Em segundo lugar, a urgência de valoração positiva do setor previdenciário seria o primeiro e relevante aspecto a ser considerado, na perspectividade da alta rotatividade dos postos de poder para assegurar sustentabilidade de medidas e equilíbrio e firmeza no comando das organizações. Nesse ponto cabe importante indagação. Como pode ser levado adiante um processo de reforma e modernização como o previdenciário, cuja demanda é inquestionável segundo o senso comum, se num pequeno espaço de tempo 2002-2008, só pelo atual Governo, seis ministros e sete presidentes da principal organização econômica do setor foram nomeados para o cargo e trocados? E mais, porque, se tão ambicionados politicamente são o setor e suas instituições, não salvaguardá-los da avidez de ocupação e da manipulação, dada a sua significação estratégica para o país, dada a sua relevância para o projeto de nação?

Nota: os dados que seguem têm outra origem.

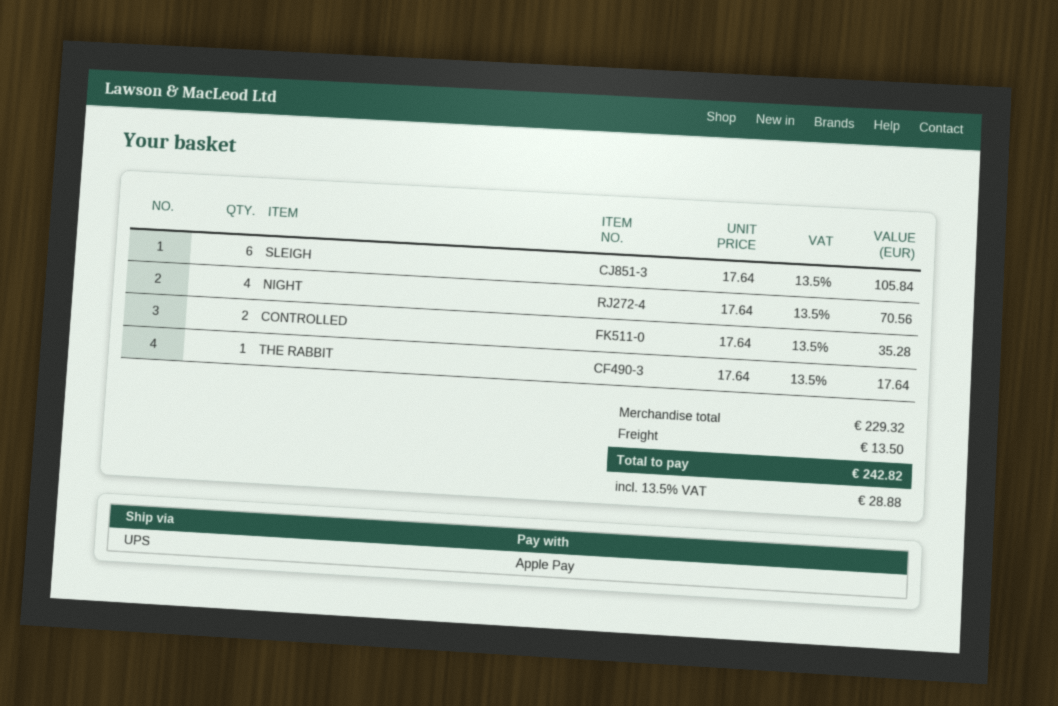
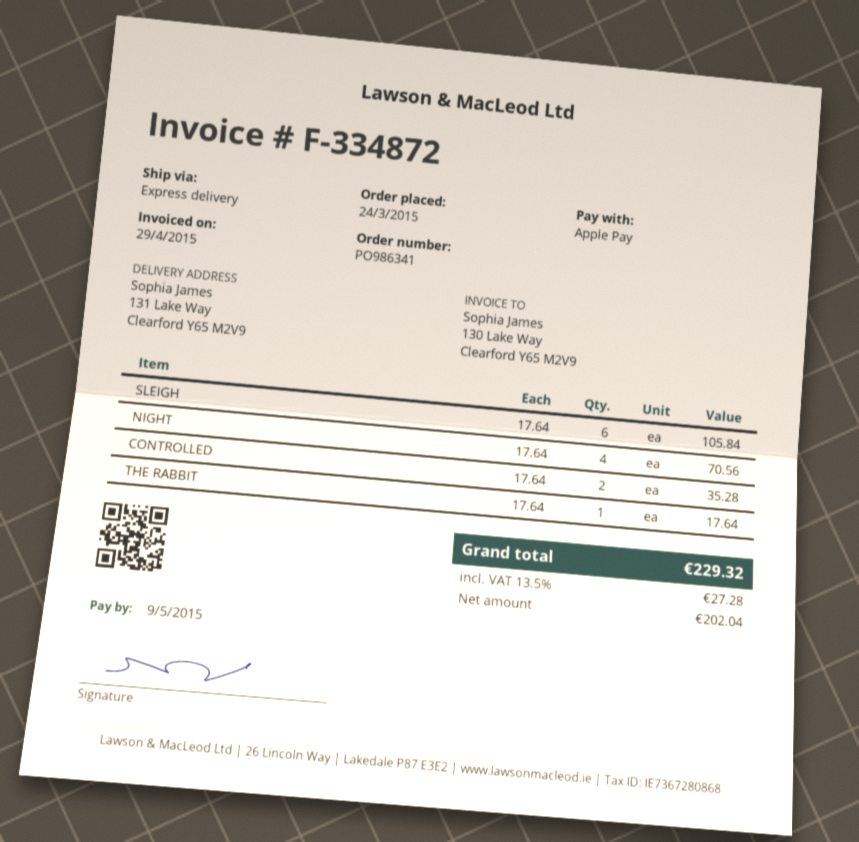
shipping method: UPS -> express
shipping: 13.50 -> none
tax: 13.5% = 28.88 -> 13.5% = 27.28
total: 242.82 -> 229.32

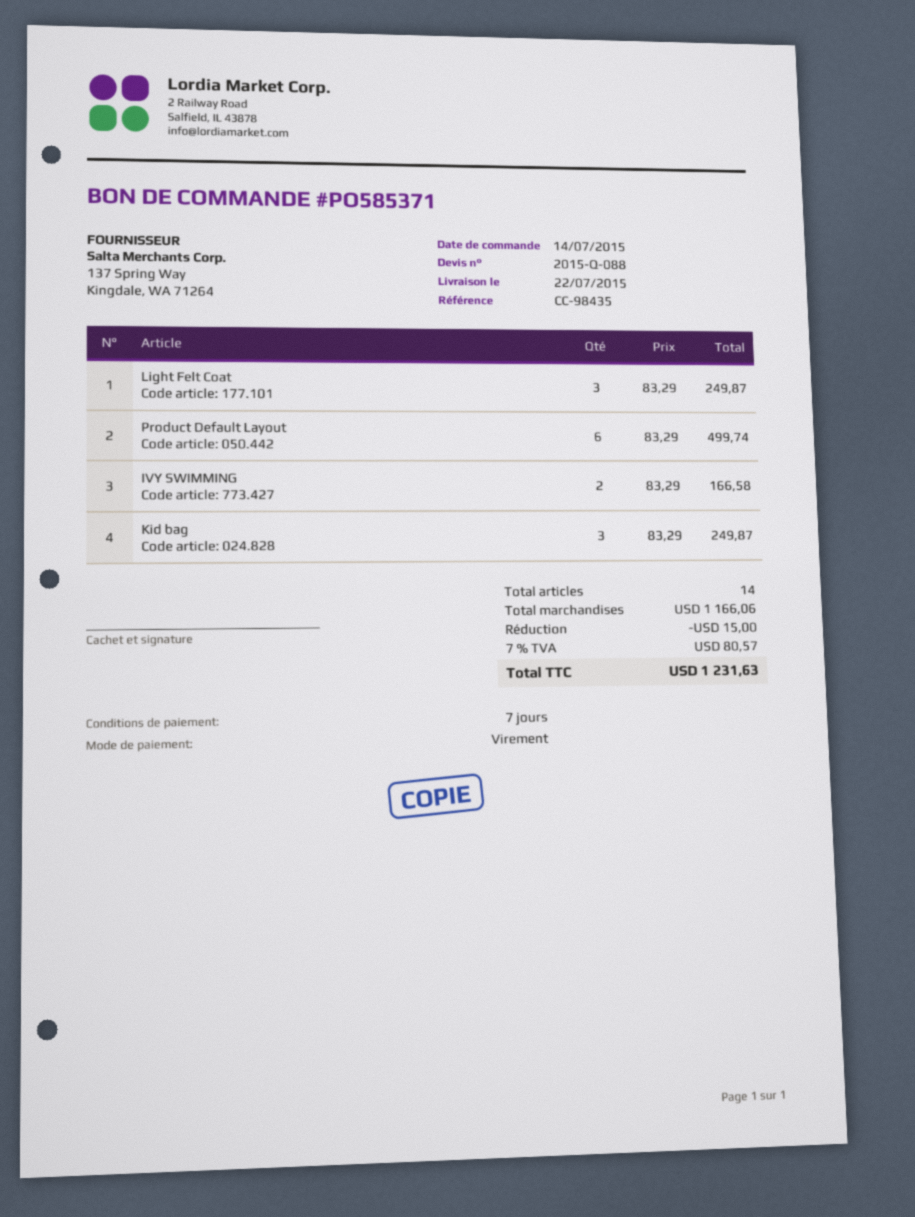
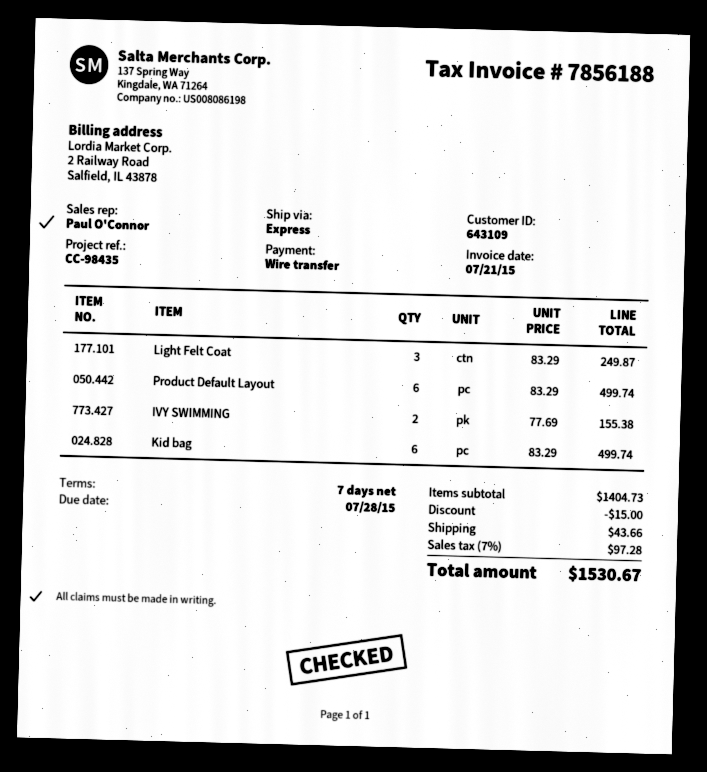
IVY SWIMMING: 2 x 83.29 = 166.58 -> 2 x 77.69 = 155.38
Kid bag: 3 x 83.29 = 249.87 -> 6 x 83.29 = 499.74
subtotal: 1166.06 -> 1404.73
shipping: none -> 43.66
tax: 7% = 80.57 -> 7% = 97.28
total: 1231.63 -> 1530.67

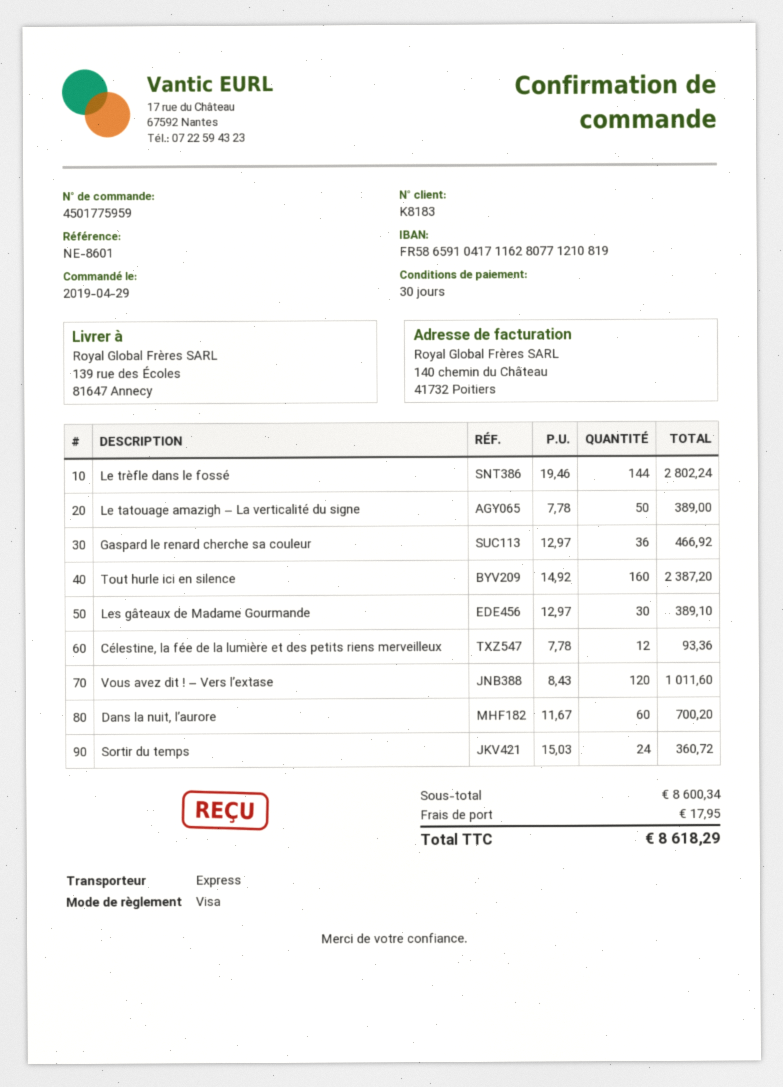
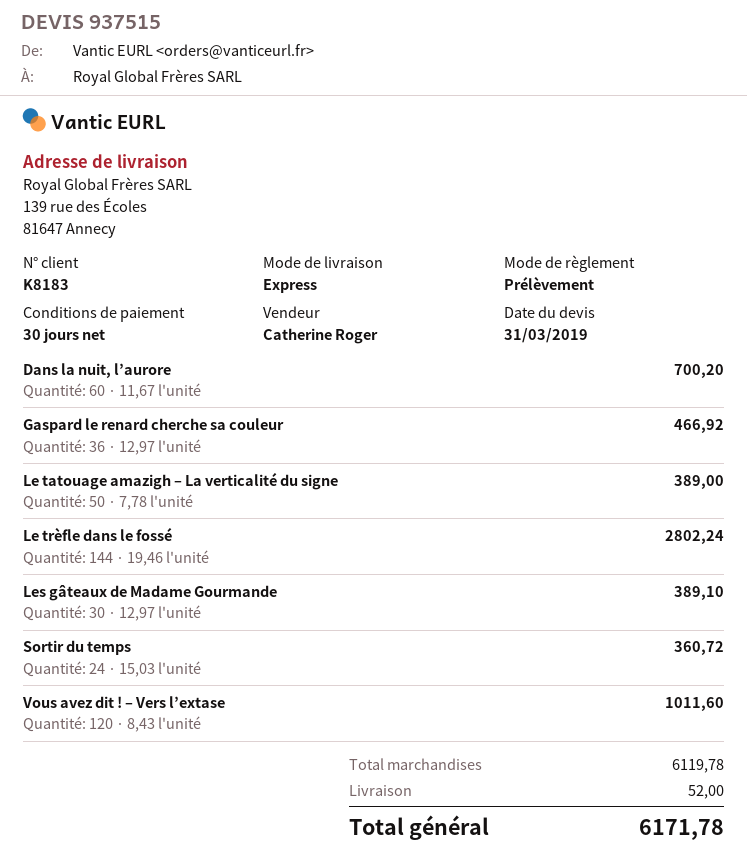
payment method: Visa -> direct debit
Tout hurle ici en silence: 160 x 14.92 = 2387.20 -> none
Célestine, la fée de la lumière et des petits riens merveilleux: 12 x 7.78 = 93.36 -> none
subtotal: 8600.34 -> 6119.78
shipping: 17.95 -> 52.00
total: 8618.29 -> 6171.78

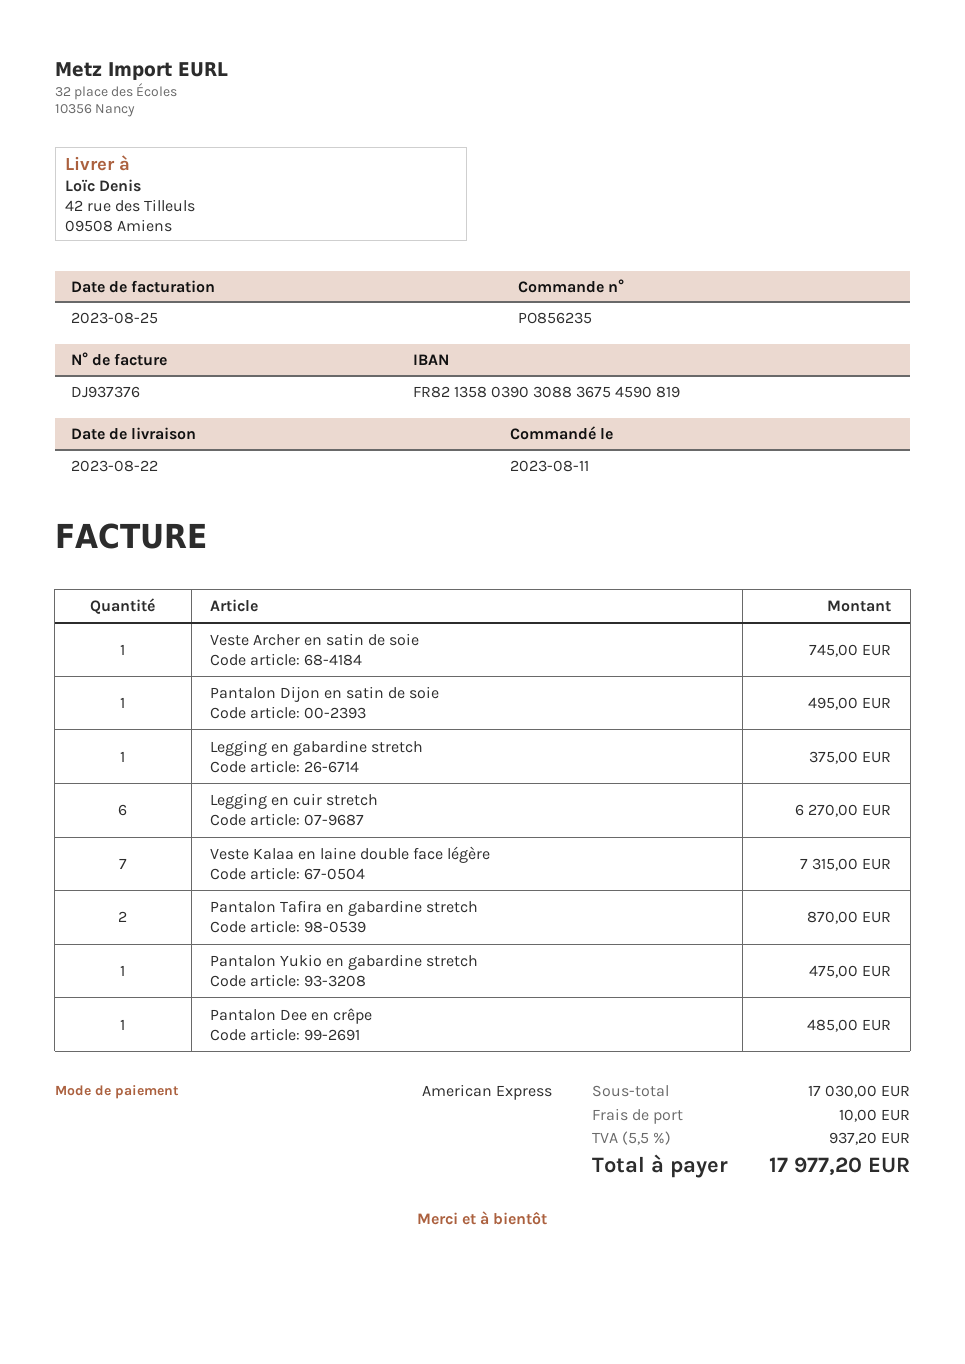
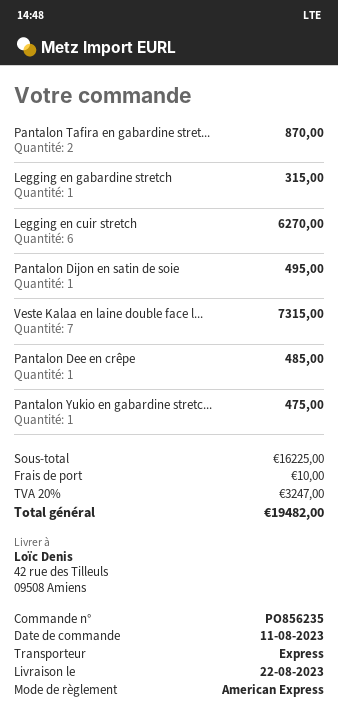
Veste Archer en satin de soie: 1 for 745.00 -> none
Legging en gabardine stretch: 1 for 375.00 -> 1 for 315.00
subtotal: 17030.00 -> 16225.00
tax: 5.5% = 937.20 -> 20% = 3247.00
total: 17977.20 -> 19482.00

Os achados desta pesquisa sublinham, pela magnitude dessas questões, a importante tarefa de redimensão que a administração pública brasileira tem a sua frente. As entrevistas que deram vida a esta dissertação possibilitaram detectar o nexo dos movimentos, desvendando e verificando verdadeira, a hipótese levantada. Além disso, mostraram a regularidade, a implicação, o reflexo e as conseqüências do objeto investigado, revelando o nexo do “mercado de negócios técnico-político-social” levado a termo por estabelecidos em ação. Esse mercado, entretanto, funciona de forma paralela ao vigente, estabelecido historicamente por força das relações entre o executivo e o legislativo. Essa uma relação que urge ser redimensionada em benefício dos mais altos interesses nacionais.